Akhir

41K 3.3K 539
                                    

Hana keluar dari kamar mandi dan menatap benda di depannya dengan matanya yang sudah berkaca-kaca. Perempuan itu menghela napas agar tangisnya tidak pecah sekarang. "Alhamdulillah," lirihnya.

Dua garis merah.

Hana benar-benar senang saat dugaannya benar-benar terjadi. Ya, perempuan dua puluh tahun itu tengah mengandung saat ini.

Hana menatap jam di dinding, lalu melangkah keluar dari kamarnya sekarang. Perempuan itu berjalan naik ke atas tangga dan berhenti saat sampai di depan pintu ruang kerja Abian. Perempuan itu tersenyum, lalu membuka ruangan itu secara perlahan.

Saat pintu terbuka, Hana melihat Abian yang sedang sibuk menatap komputer di depannya dengan kacamata yang bertengger di hidungnya. "Kak," panggil Hana yang langsung membuat Abian menoleh. "Hana boleh masuk?" Lanjutnya bertanya yang tentu saja langsung Abian angguki.

Sebenarnya, hari ini adalah hari libur. Namun, Abian masih saja sibuk dengan pekerjaannya. Laki-laki itu terlihat lebih sibuk sejak kematian ayahnya dua bulan yang lalu.

Hana berjalan mendekati Abian setelah menutup kembali pintu ruangan. Perempuan itu mendudukan diri di depan Abian lalu menghela napas karena Abian malah kembali fokus menatap komputernya.

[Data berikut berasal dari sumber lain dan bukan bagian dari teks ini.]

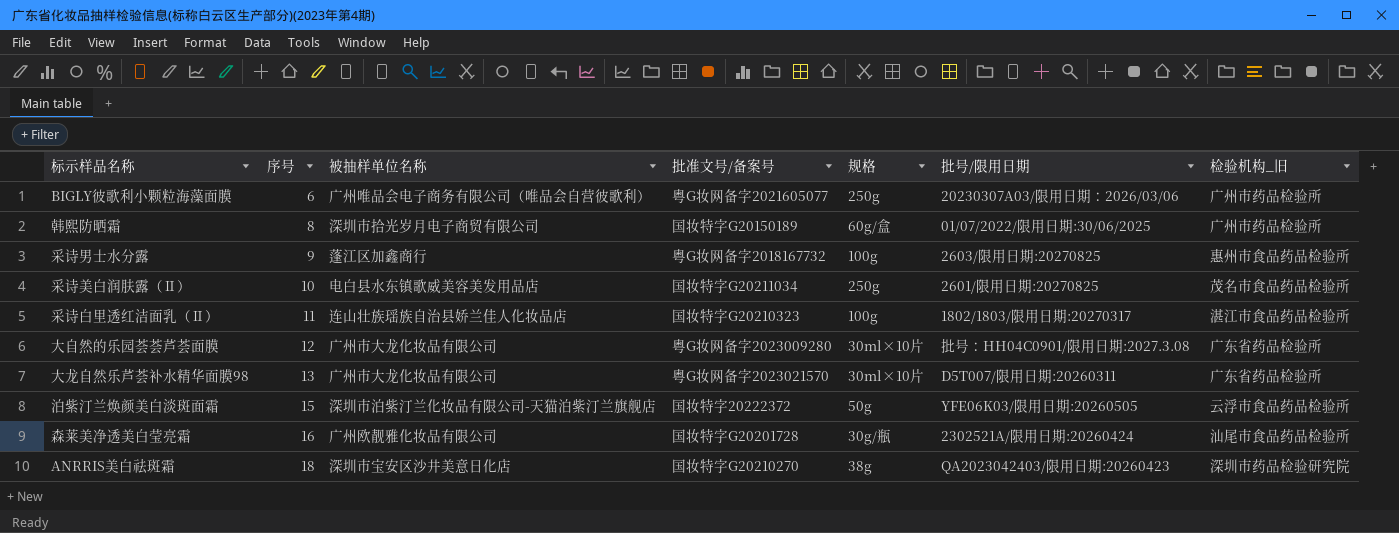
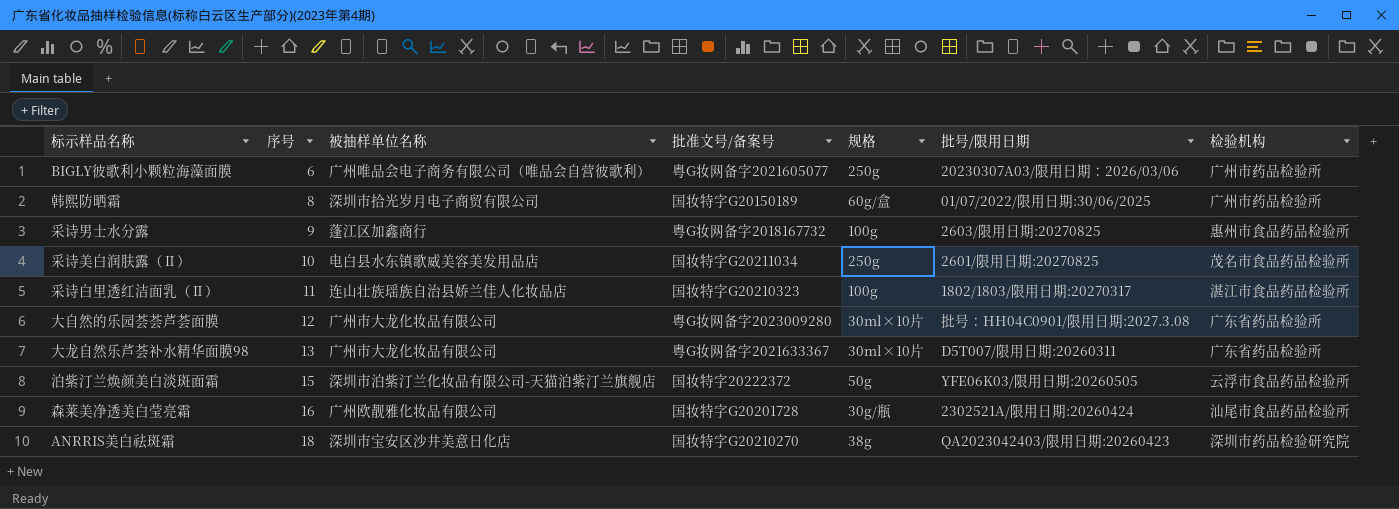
column name: 检验机构_旧 -> 检验机构
大龙自然乐芦荟补水精华面膜98 | 批准文号/备案号: 粤G妆网备字2023021570 -> 粤G妆网备字2021633367

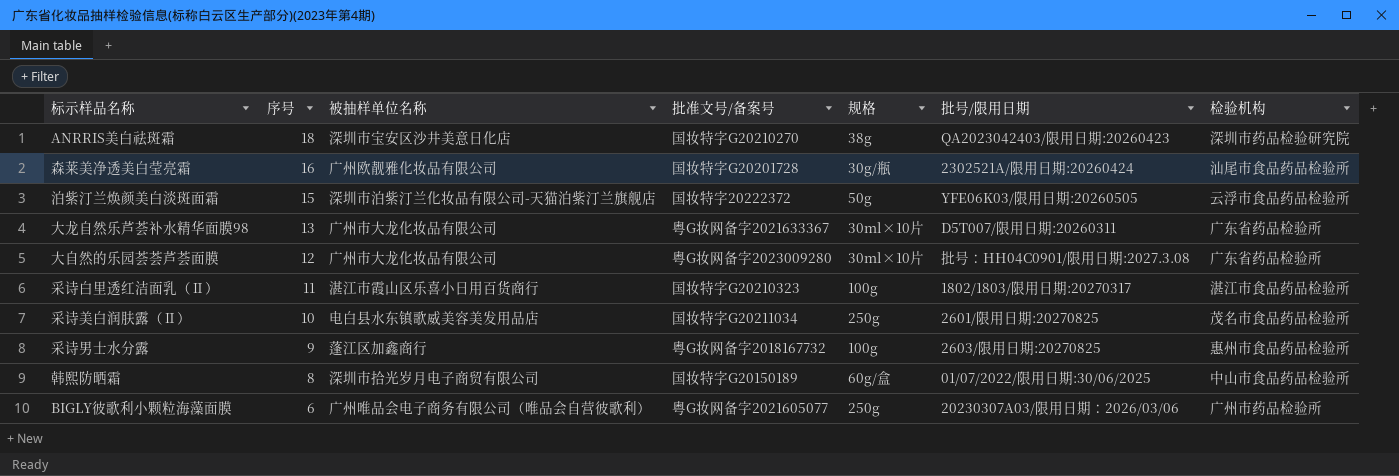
row order: 序号 ascending -> 序号 descending
采诗白里透红洁面乳（Ⅱ） | 被抽样单位名称: 连山壮族瑶族自治县娇兰佳人化妆品店 -> 湛江市霞山区乐喜小日用百货商行
韩熙防晒霜 | 检验机构: 广州市药品检验所 -> 中山市食品药品检验所

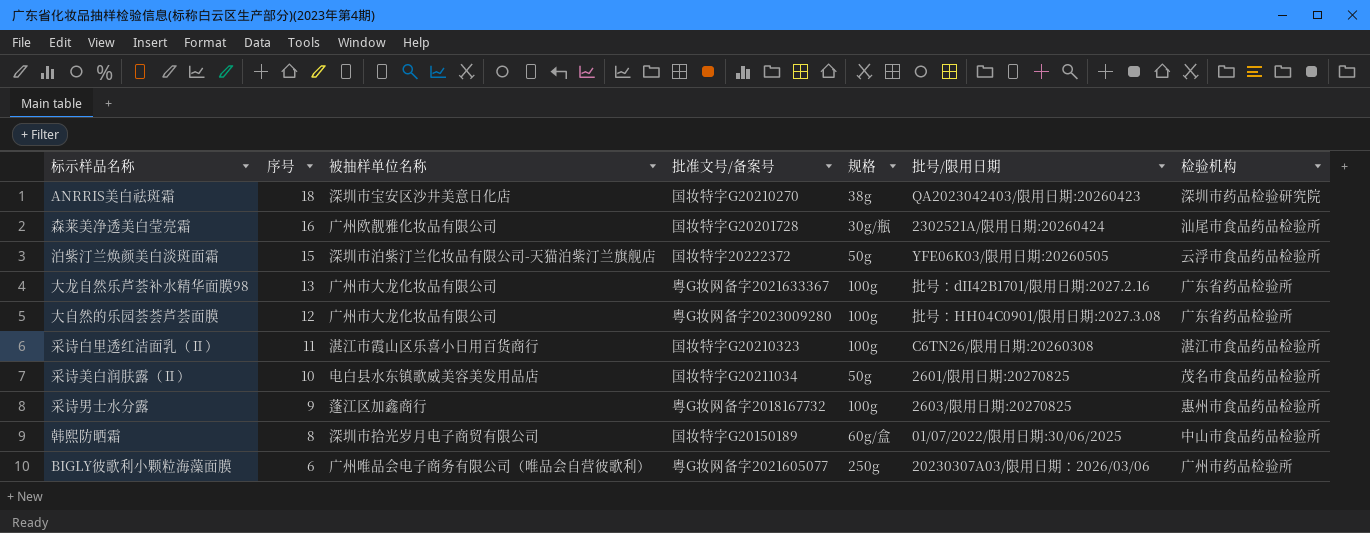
大龙自然乐芦荟补水精华面膜98 | 规格: 30ml×10片 -> 100g
大龙自然乐芦荟补水精华面膜98 | 批号/限用日期: D5T007/限用日期:20260311 -> 批号：dII42B1701/限用日期:2027.2.16
大自然的乐园荟荟芦荟面膜 | 规格: 30ml×10片 -> 100g
采诗白里透红洁面乳（Ⅱ） | 批号/限用日期: 1802/1803/限用日期:20270317 -> C6TN26/限用日期:20260308
采诗美白润肤露（Ⅱ） | 规格: 250g -> 50g

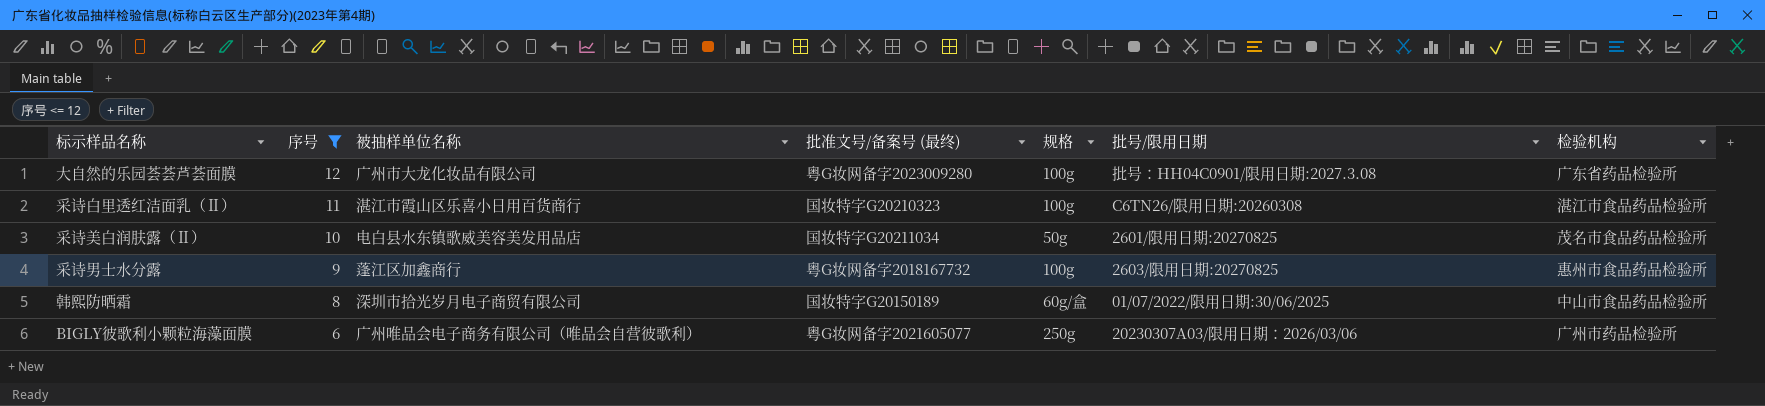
filter: none -> 序号 <= 12
column name: 批准文号/备案号 -> 批准文号/备案号 (最终)

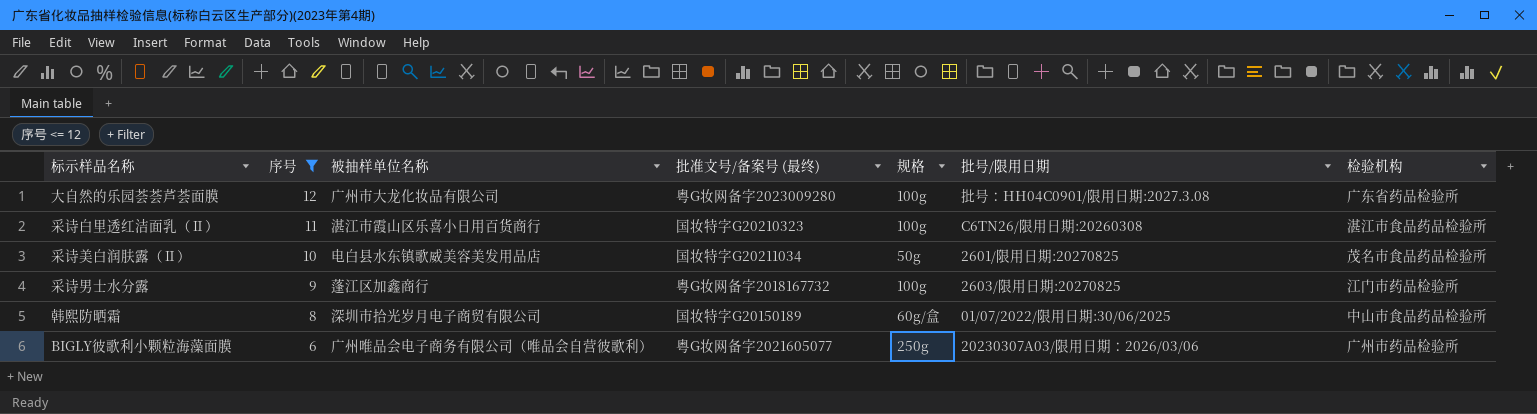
采诗男士水分露 | 检验机构: 惠州市食品药品检验所 -> 江门市药品检验所

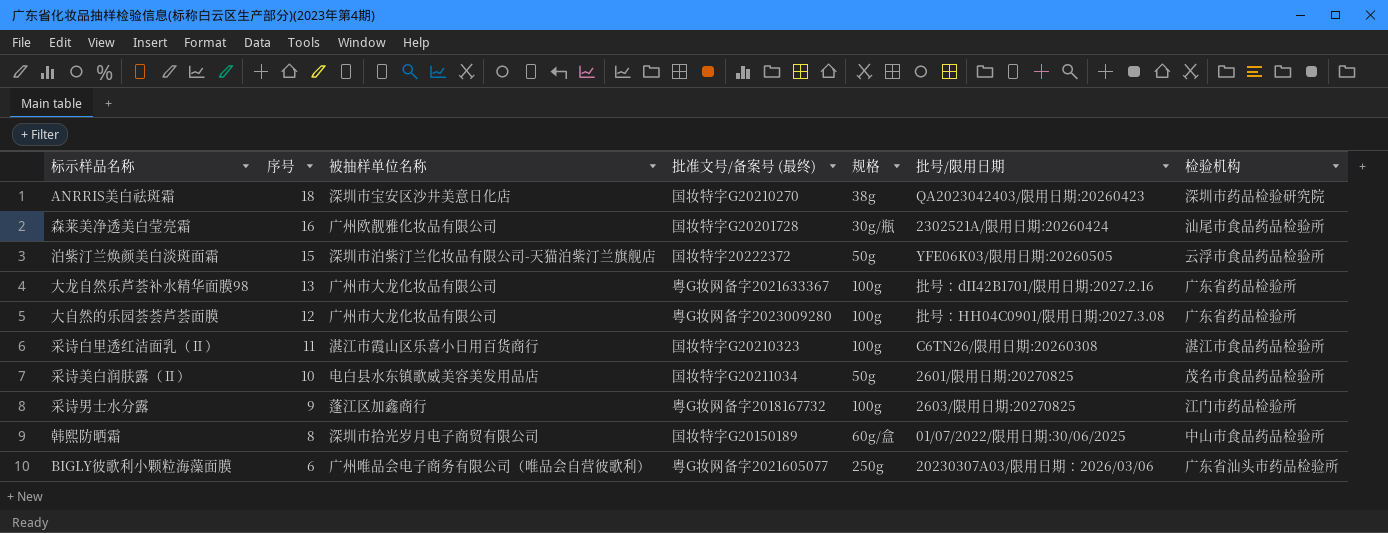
filter: 序号 <= 12 -> none
BIGLY彼歌利小颗粒海藻面膜 | 检验机构: 广州市药品检验所 -> 广东省汕头市药品检验所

Hana menggenggam tespack yang ada di tangannya lalu tersenyum. "Kak, ada yang mau Hana bicarain sama Kakak," ucapnya dengan nada senang.

"Apa? Tunggu ya, Han. Aku beresin ini dulu sebentar," balas Abian lembut sembari masih fokus pada komputer. Membuat Hana menghela napas lalu beranjak dan melangkah menuju balkon yang mengarah pada taman bunga milik Wina di belakang rumah.

Melihat istrinya yang beranjak, Abian langsung menoleh dan membuka kacamatanya. Tidak lagi mempedulikan pekerjaannya, dan memilih ikut beranjak dan mengikuti Hana menuju balkon. "Masuk Han, di sini panas," kata Abian.

Hana menggeleng. "Gak terlalu kok, Kak," balas perempuan itu tersenyum lalu mendudukan dirinya di lantai.

Abian menunduk menatap Hana, lalu ikut duduk mendepani istrinya itu. Ia menatap Hana, lalu membenarkan mengusap rambut pirang istrinya. "Mau ngomong apa, Han?"

Hana yang masih tersenyum, kini melebarkan senyumannya. "Kak Bian beneran gak sibuk, kan?" tanyanya memastikan.

"Istri aku lebih penting," balas Abian tidak nyambung yang langsung membuat rona merah di pipi Hana timbul. Abian terkekeh, lalu mengacak rambut istrinya gemas. "Ada apa? Sok, ngomong aja."

"Tenang, sekarang Hana gak akan ngomongin Mbak Clarissa kok, mukanya kok jadi tegang gitu," kekeh Hana saat melihat wajah Abian yang serius menatapnya penasaran.

Ah iya, soal Clarissa. Perempuan itu ternyata adalah teman Abian. Ia meminta maaf pada Hana satu bulan yang lalu dengan bilang jika ia mencium Abian karena sudah terbiasa dengan kebiasaan di negara tempatnya kuliah.

Abian mendengkus. "Han, jangan mulai ya ...."

Hana menggeleng sembari tertawa renyah. "Hehe, Hana cuma bercanda kok Kak," katanya, "jadi, udah siap belum dengerin ucapan Hana?"

Abian mengangguk. "Iya siap, ada apa, hm?"

"Jadi gini kan, ya. Kemarin tuh, Hana baru nyadar kalau satu bulan ini Hana gak dapet haid. Terus, pas Hana tanya Nafi, Nafi suruh Hana cek," ucap Hana lalu menyodorkan tespack di tangannya pada Abian. "Ini hasilnya."

Abian menatap benda di tangan istrinya, ia terpaku beberapa saat sebelum menatap manik coklat istrinya yang sudah berkaca-kaca. "H-han?" Laki-laki itu bertanya memastikan.

Tangis Hana pecah, lalu mengangguk. "S-selamat, Kak," katanya lalu memeluk Abian dengan cepat setelahnya.

Abian masih diam mencerna semuanya. "Aku bakal punya anak, Han?" tanyanya masih tidak percaya pada Hana yang ada di pelukannya sekarang. Saat merasakan Hana mengangguk di dadanya, Abian langsung membalas pelukan Hana erat. "S-serius, Han? Alhamdulillah, Allahu akbar." Laki-laki itu berucap senang.